ところで、上記の論理は、何ら特権的な自己正当化の力を持たない。さらに言い換えれば、現実の意思決定=選択行為の主体ではない任意の者として規定された<私たち>によるその現実の意思決定=選択行為の「価値付け(階層序列化)」と「価値相対主義的中立化」という操作=記述行為は、いずれもそれ自身の正当化の根拠を持ってはいない。
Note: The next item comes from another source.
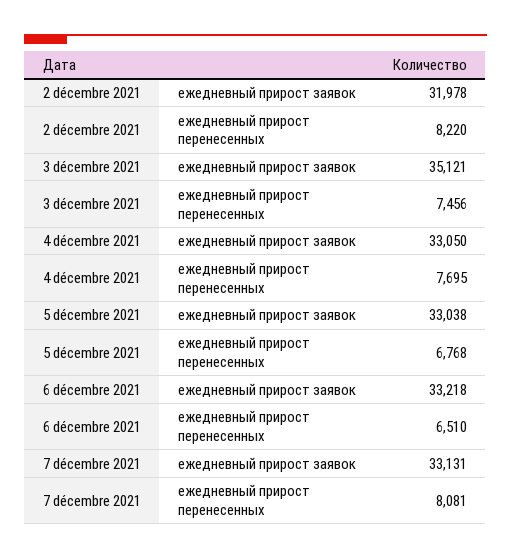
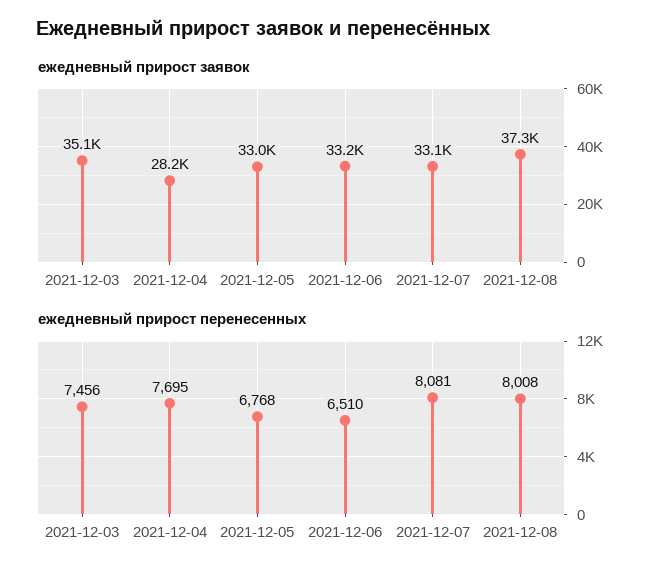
ежедневный прирост заявок, 2 décembre 2021: 31978 -> none
ежедневный прирост перенесенных, 2 décembre 2021: 8220 -> none
ежедневный прирост заявок, 4 décembre 2021: 33050 -> 28200
ежедневный прирост заявок, 2021-12-08: none -> 37300
ежедневный прирост перенесенных, 2021-12-08: none -> 8008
既述のように、任意の現実の意思決定=選択行為の「価値付け(階層序列化)」と「価値相対主義的中立化」という操作=記述行為は、それが空虚な記述行為(あるいは言表行為)という様態を取った形式あるいは枠組みである限り、何らかの特定の価値の枠組み内部へとあらゆる現実の記述行為(あるいは言表行為)を回収することを狙う<私たち>/《我々=人間》の無意識の欲望にその根拠を持っている。言い換えれば、この操作=記述行為は、任意の記述行為(あるいは言表行為)と――象徴的レベルとしての形式あるいは枠組みにとって接近不可能な――<現実=全体>との間の除去不可能な空隙=整合不可能な捩れを回収するという不可能な課題をつねにすでに抱え込んでいる。この操作=記述行為がそれ自身の正当化の根拠を持ち得ないのはこのためである。